Decimus et Ultimus Barziza (also known as D.U. Barziza,[1] Decimus Barziza,[2] and Des Barziza[3] ) (September 4, 1838 in Williamsburg, Virginia – January 30, 1882 in Houston, Texas) was an American businessman, lawyer, and politician, who served two terms in the Texas Legislature.

Early life[edit]

Barziza was born in Virginia in 1838. His father, Phillip Ignatius Barziza (originally Filippo Ignazio Barziza), was a viscount who had emigrated from Venice in 1820 and been forced to cede his title of nobility and become an American citizen in order to legally qualify for a bequest;[3] he subsequently married a French-Canadian woman, with whom he had ten children.[4] The Barzizas named their tenth child "Decimus et Ultimus", Latin for "tenth and last".[5]

Barziza attended the College of William & Mary in his hometown of Williamsburg from 1854-1857. He then moved to Texas and later in 1857 enrolled in the law school at Baylor University. He graduated in 1859 and established his law practice in Owensville.[6]

In 1861, the American Civil War began, and Barziza enlisted in the Confederate Army (4th Texas Infantry), where he served under Louis Wigfall and John Bell Hood.[7] He was twice injured in combat, and fought in the Battle of Gettysburg, where he was captured at Little Round Top.[6]

After spending a year in hospital as a prisoner of war, he escaped by leaping out the window of a moving prisoner-transport train in the middle of the night, and walking to Upper Canada, where Confederate sympathizers relayed him to Nova Scotia, and then Bermuda; there, a blockade runner returned him to North Carolina.[3] From North Carolina, he was able to return to Texas, where he wrote his memoirs of captivity and of life as a fugitive, titled The Adventures of a Prisoner of War, and Life and Scenes in Federal Prisons: Johnson's Island, Fort Delaware, and Point Lookout, by an Escaped Prisoner of Hood's Texas Brigade.

Political career[edit]

Barziza represented Harris County during the Fourteenth Texas Legislature (1874–1875) and the first session of the Fifteenth Texas Legislature (1876).[2]

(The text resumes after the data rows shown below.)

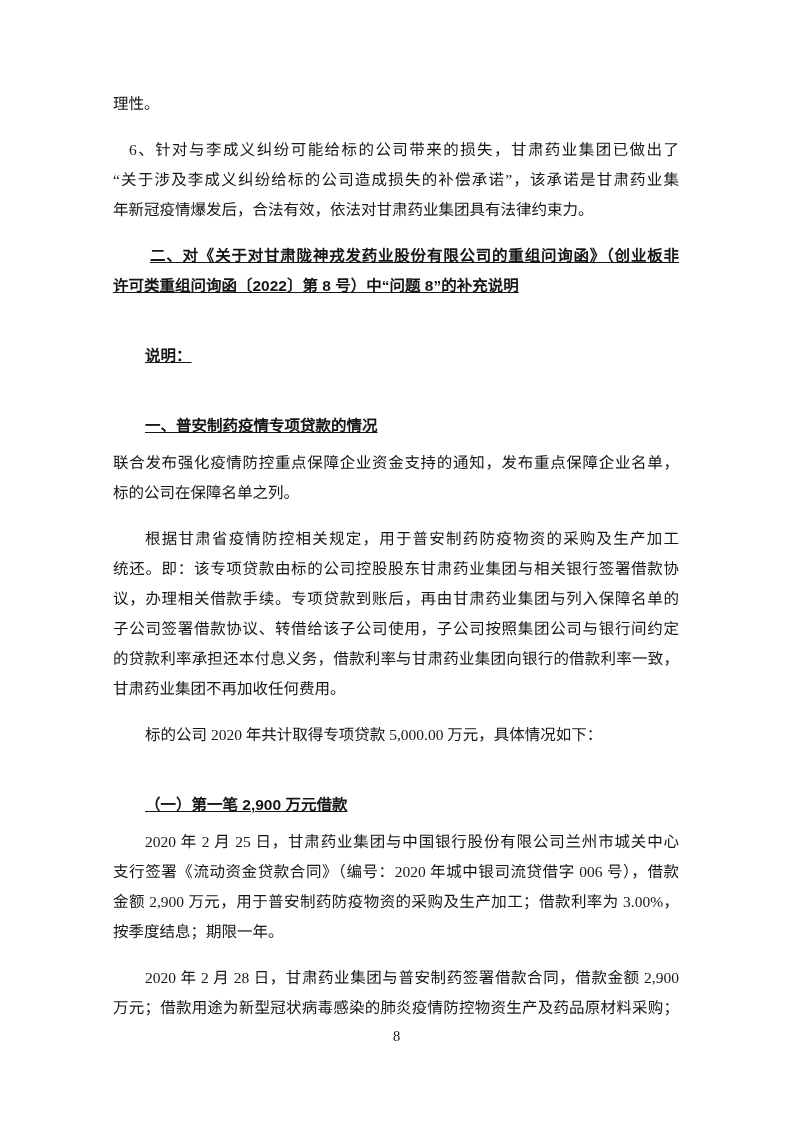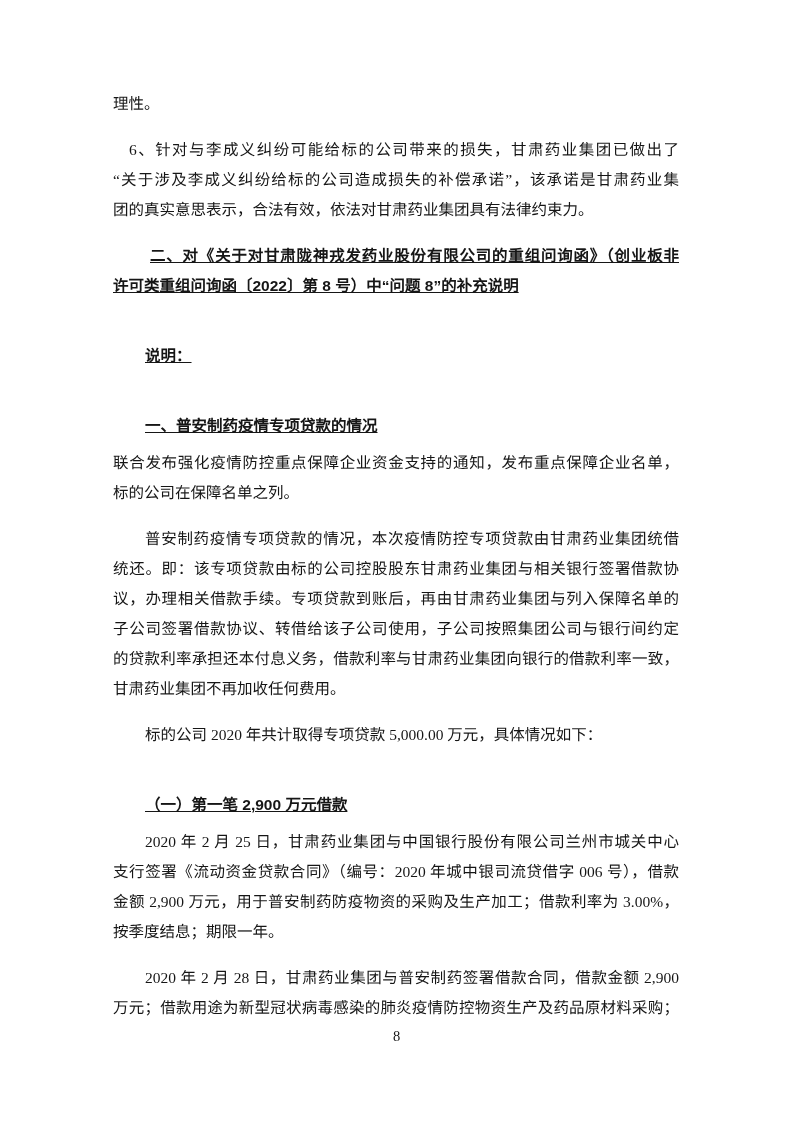--- a/index.html
+++ b/index.html
@@ -68,7 +68,7 @@
     <section class="blk">
       <div class="line fill ind-sm">6、针对与李成义纠纷可能给标的公司带来的损失，甘肃药业集团已做出了</div>
       <div class="line fill">“关于涉及李成义纠纷给标的公司造成损失的补偿承诺”，该承诺是甘肃药业集</div>
-      <div class="line">团的真实意思表示，合法有效，依法对甘肃药业集团具有法律约束力。</div>
+      <div class="line">年新冠疫情爆发后，合法有效，依法对甘肃药业集团具有法律约束力。</div>
     </section>
 
     <section class="blk heading">

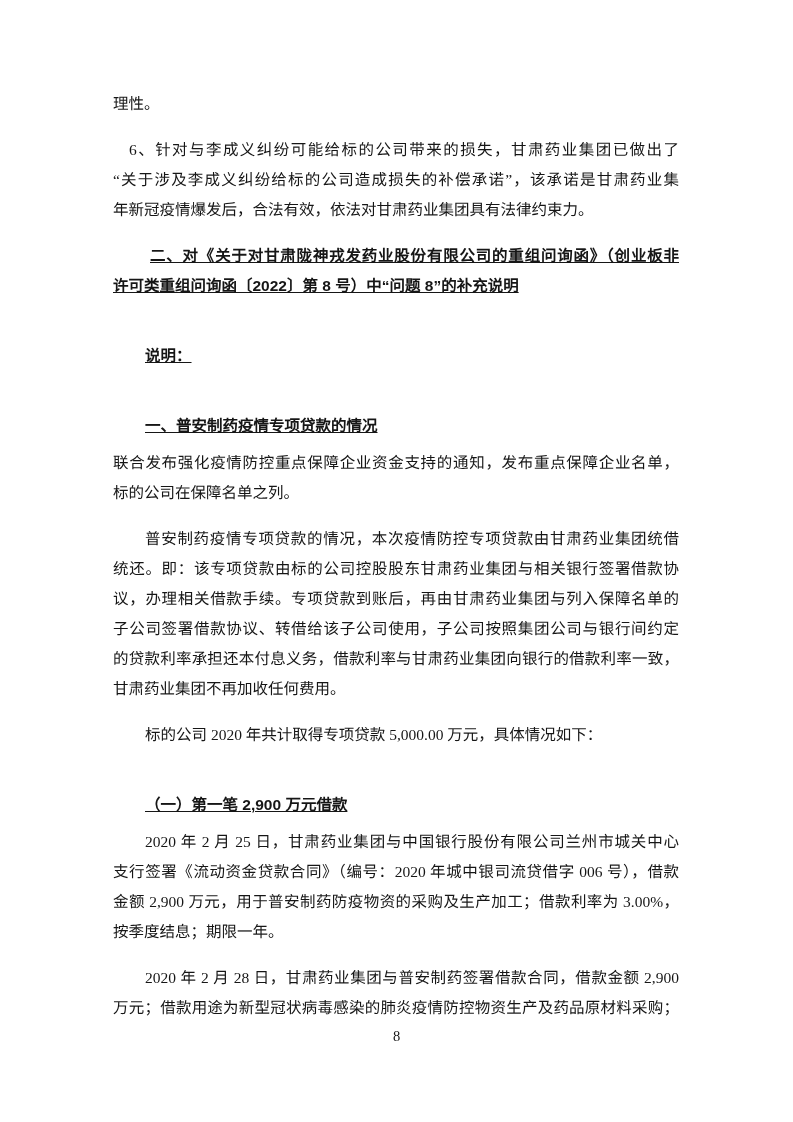--- a/index.html
+++ b/index.html
@@ -90,7 +90,7 @@
     </section>
 
     <section class="blk">
-      <div class="line fill ind">普安制药疫情专项贷款的情况，本次疫情防控专项贷款由甘肃药业集团统借</div>
+      <div class="line fill ind">根据甘肃省疫情防控相关规定，用于普安制药防疫物资的采购及生产加工</div>
       <div class="line fill">统还。即：该专项贷款由标的公司控股股东甘肃药业集团与相关银行签署借款协</div>
       <div class="line fill">议，办理相关借款手续。专项贷款到账后，再由甘肃药业集团与列入保障名单的</div>
       <div class="line fill">子公司签署借款协议、转借给该子公司使用，子公司按照集团公司与银行间约定</div>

During the fourteenth legislature, he played a key role in the controversial transition of the Governorship from Edmund J. Davis to Richard Coke.[4]

During the fifteenth legislature he ran for Speaker of the House but lost by two votes.[6] At the end of the session, Barziza became embroiled in a procedural dispute regarding the Texas and Pacific Railway: in an effort to prevent a vote, he and 33 other representatives did not return from recess on July 31, 1876, so that there would not be a quorum.[4] In response, the speaker ordered that the absentee representatives be arrested and forcibly brought back to the legislature.[4] On August 2, 1876, Barziza resigned.[2]

Ancestry[edit]

Barziza was the great-grandson of scholar John Paradise.[4]

Legacy[edit]

Barziza Street, in the Houston neighborhood of Eastwood, is named for him.[4]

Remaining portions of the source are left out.